Author/Authors :
Alavian Seyed-Moayed نويسنده , Jazayeri Seyed Mohammad نويسنده Hepatitis B Molecular Laboratory-Department of Virology-School of Public Health-Tehran University of Medical Sciences, Tehran , Asghari Matin نويسنده Department of Agronomy and Plant Breeding, College of Agriculture and Natural Resources, University of Tehran, Karaj, I.R. Iran. , Poorebrahim Mansour نويسنده Department of Medical Biotechnology, School of Advanced Technologies in Medicine, Tehran University of Medical Sciences, Tehran, I.R. Iran. , Poortahmasebi Vahdat نويسنده Hepatitis B Molecular Laboratory, Department of Virology, School of Public Health, Tehran University of Medical Sciences, Tehran, IR Iran , Amiri Mehdi نويسنده Department of Cell Biology and Anatomy, Schulich School of Medicine and Dentistry, Western University, London, Canada , Salarian Ali نويسنده Department of Neuroscience and Addiction Studies, School
of Advanced Technologies in Medicine, Tehran University of Medical
Sciences, Tehran, IR Iran , Ataei Atousa نويسنده Institute of Fundamental Medicine and Biology, Kazan
Federal University, Kazan, Russia
Abstract :
Background The natural history of chronic hepatitis B (CHB)
infection is divided into different phases including immune tolerance
(IT), immune clearance (or immune active [IA]), inactive carrier (IC),
and reactivation. Despite utilizing high-throughput data, the distinct
immunological mechanisms of these phases have been insufficiently
investigated. Objectives The aim of the present study was to determine
candidate disease-associated genes and significantly altered biological
processes for each phase of CHB infection. Methods The gene expression
profiles of 83 CHB patients (22 IT, 50 IA, and 11 IC phases) were
obtained from gene expression omnibus (GEO dataset: GSE65359) and
analyzed by bioinformatics tools. Several plugins of Cytoscape software
were used to construct protein-protein interaction (PPI) networks and
measure their topological properties. Subsequently, functional
annotation and signaling pathway enrichment were carried out using the
database for annotation, visualization and integrated discovery (DAVID)

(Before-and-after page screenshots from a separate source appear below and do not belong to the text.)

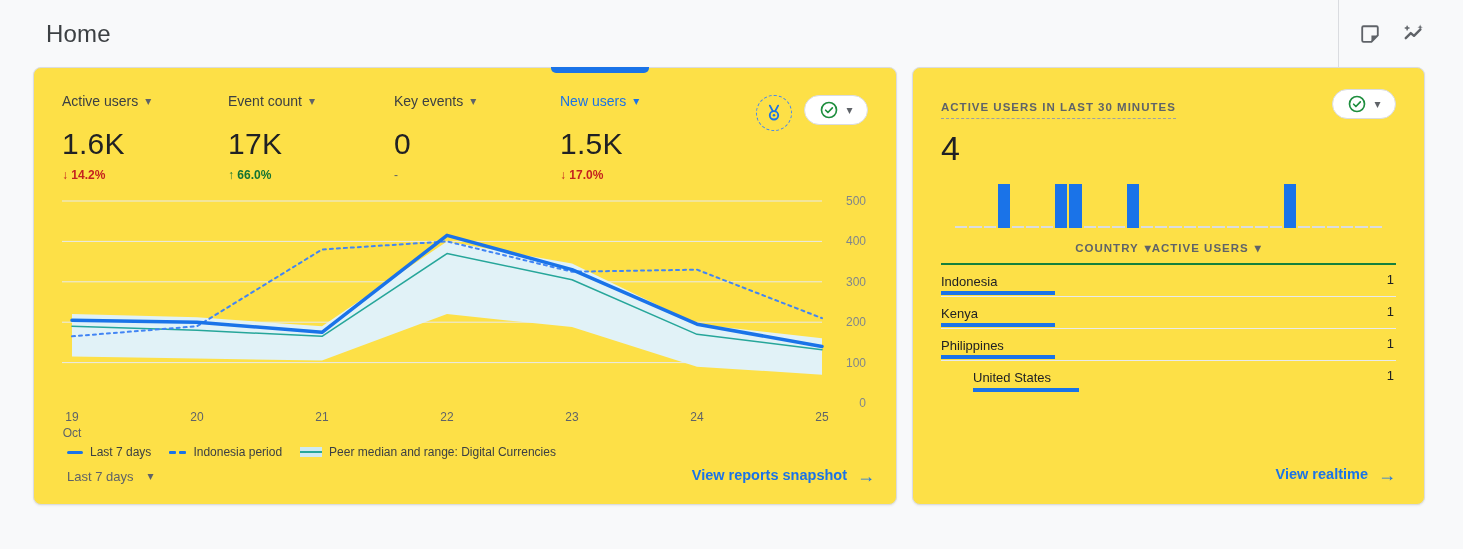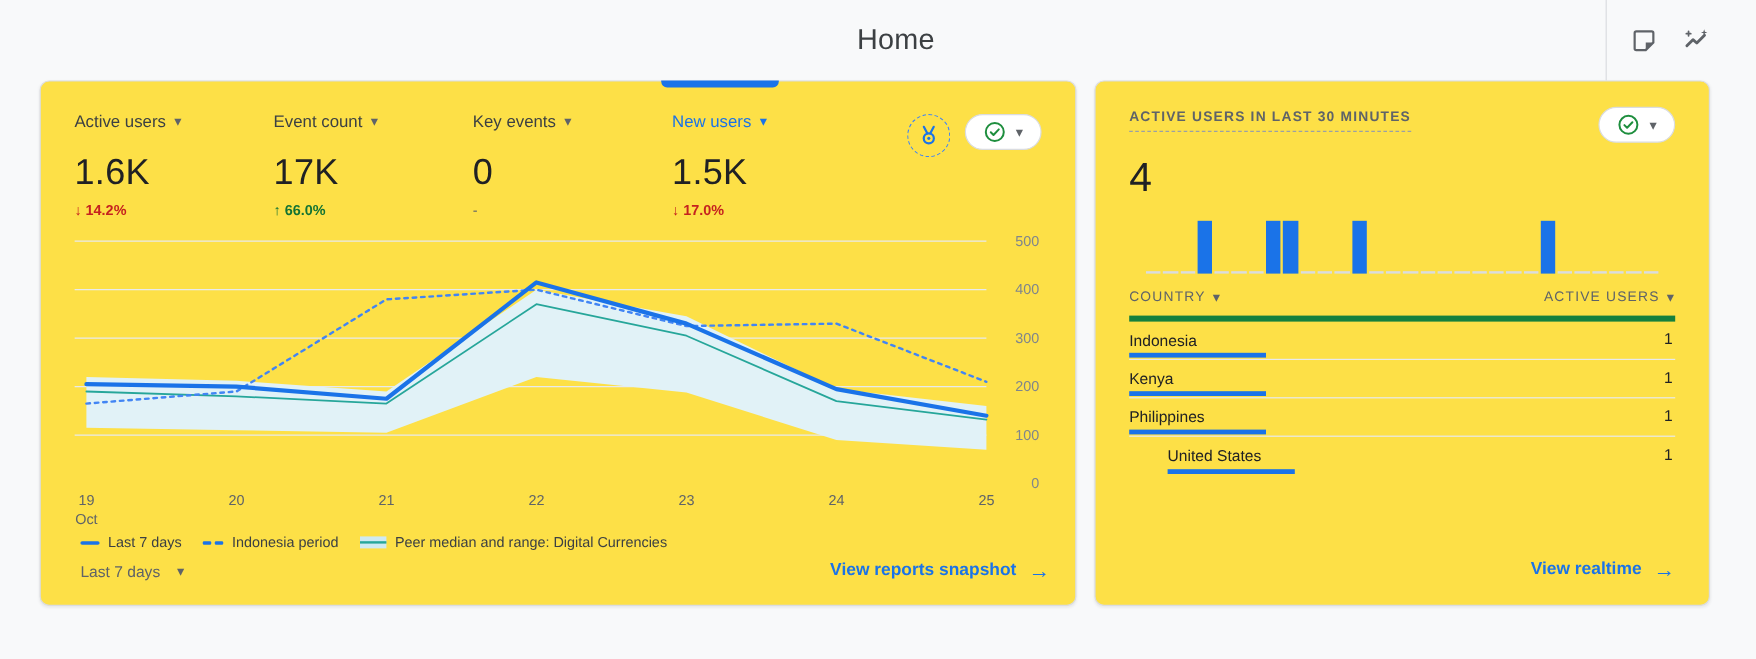"Home" .app-header { justify-content: center -> none; padding-left: 30px -> 46px }
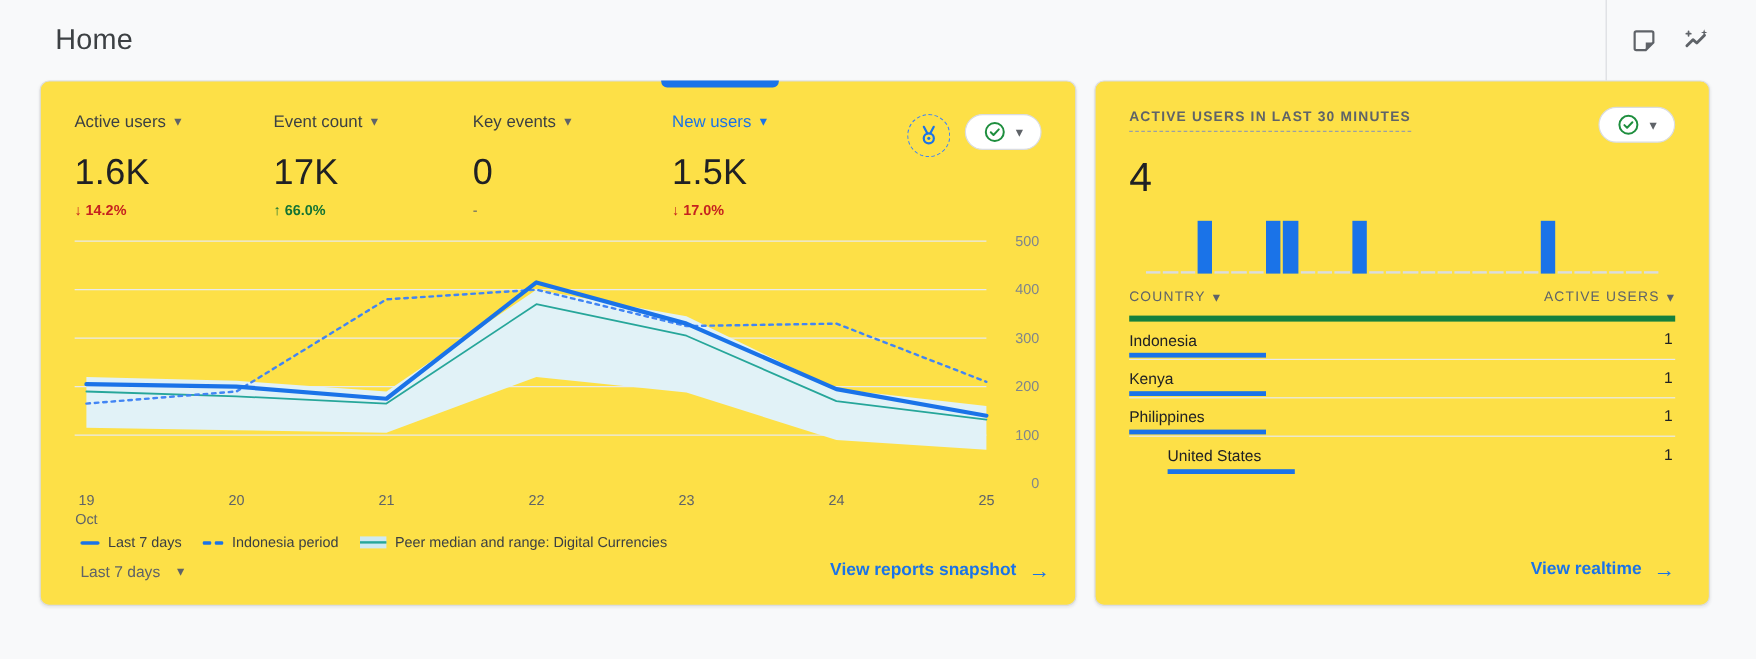"ACTIVE USERS IN LAST 30" .rt-header { align-items: flex-start -> flex-end }
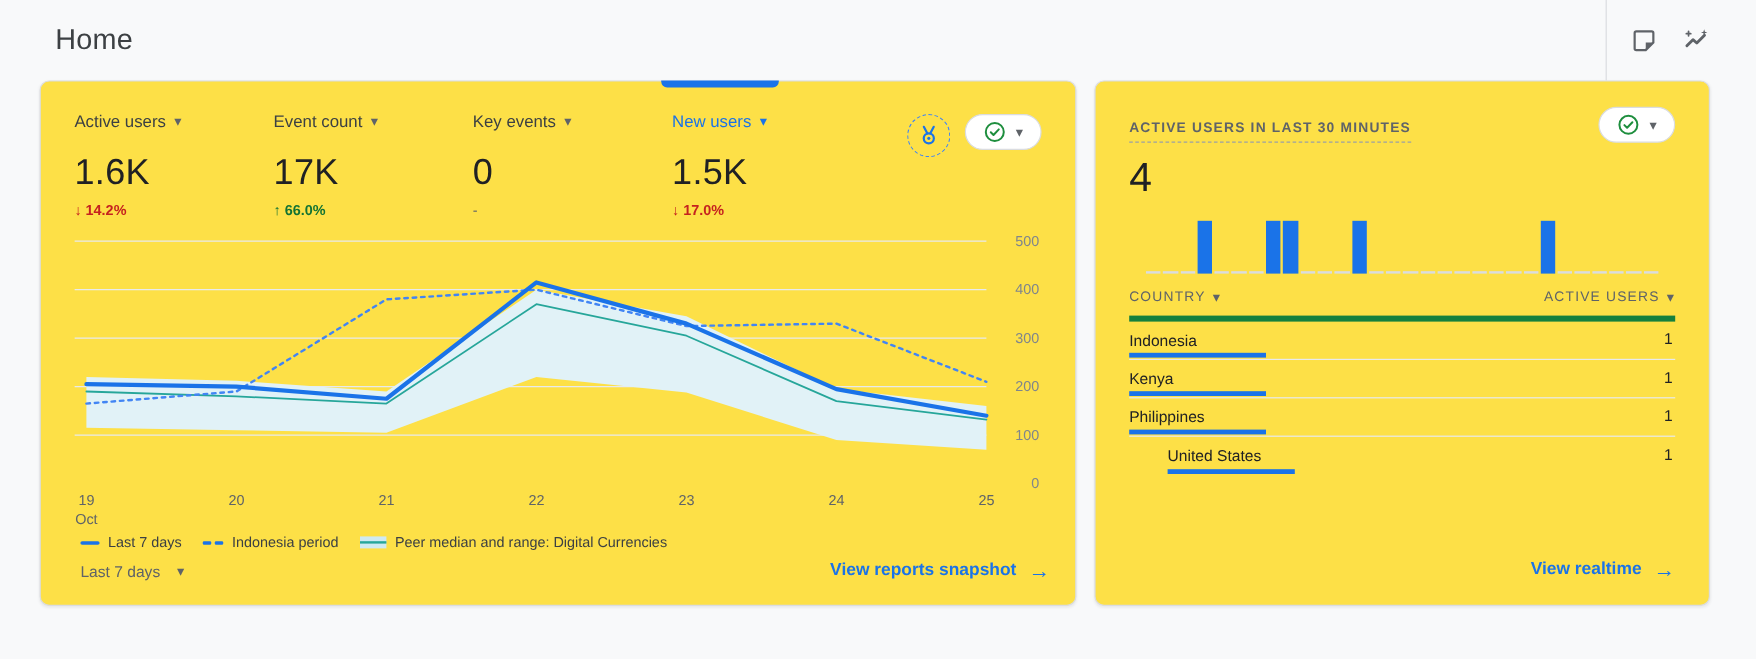"COUNTRY" .rt-thead { border-bottom: 5px solid #15803d -> 2px solid #15803d; font-weight: normal -> bold; justify-content: space-between -> center }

and Kyoto encyclopedia of genes and genomes (KEGG). Results 449 and 452
deregulated genes were identified in IT-IA and IA-IC patients,
respectively. Gene ontology and KEGG pathway analyses showed that
several immune response-associated genes and signaling pathways (i.e.
cytokine-cytokine receptor interaction, chemokine signaling pathway and
T cell receptor signalling pathway) were upregulated in the IA phase,
but downregulated in the IC phase. The LCK (encoding a tyrosine kinase)
was determined as the most important hub gene of both constructed PPI
networks. Furthermore, other immune response-associated genes such as
CXCR3, VCAN, MYC, and STAT1 were found to be the important hub genes in
clinical phases of CHB. Conclusions The immune response-related pathways
were found to be up and downregulated in the immune clearance phase and
inactive carrier phase of CHB, respectively. The LCK hub gene might help
the pathogenesis of different phases of CHB and serve as a therapeutic
target for the treatment of hepatitis B virus.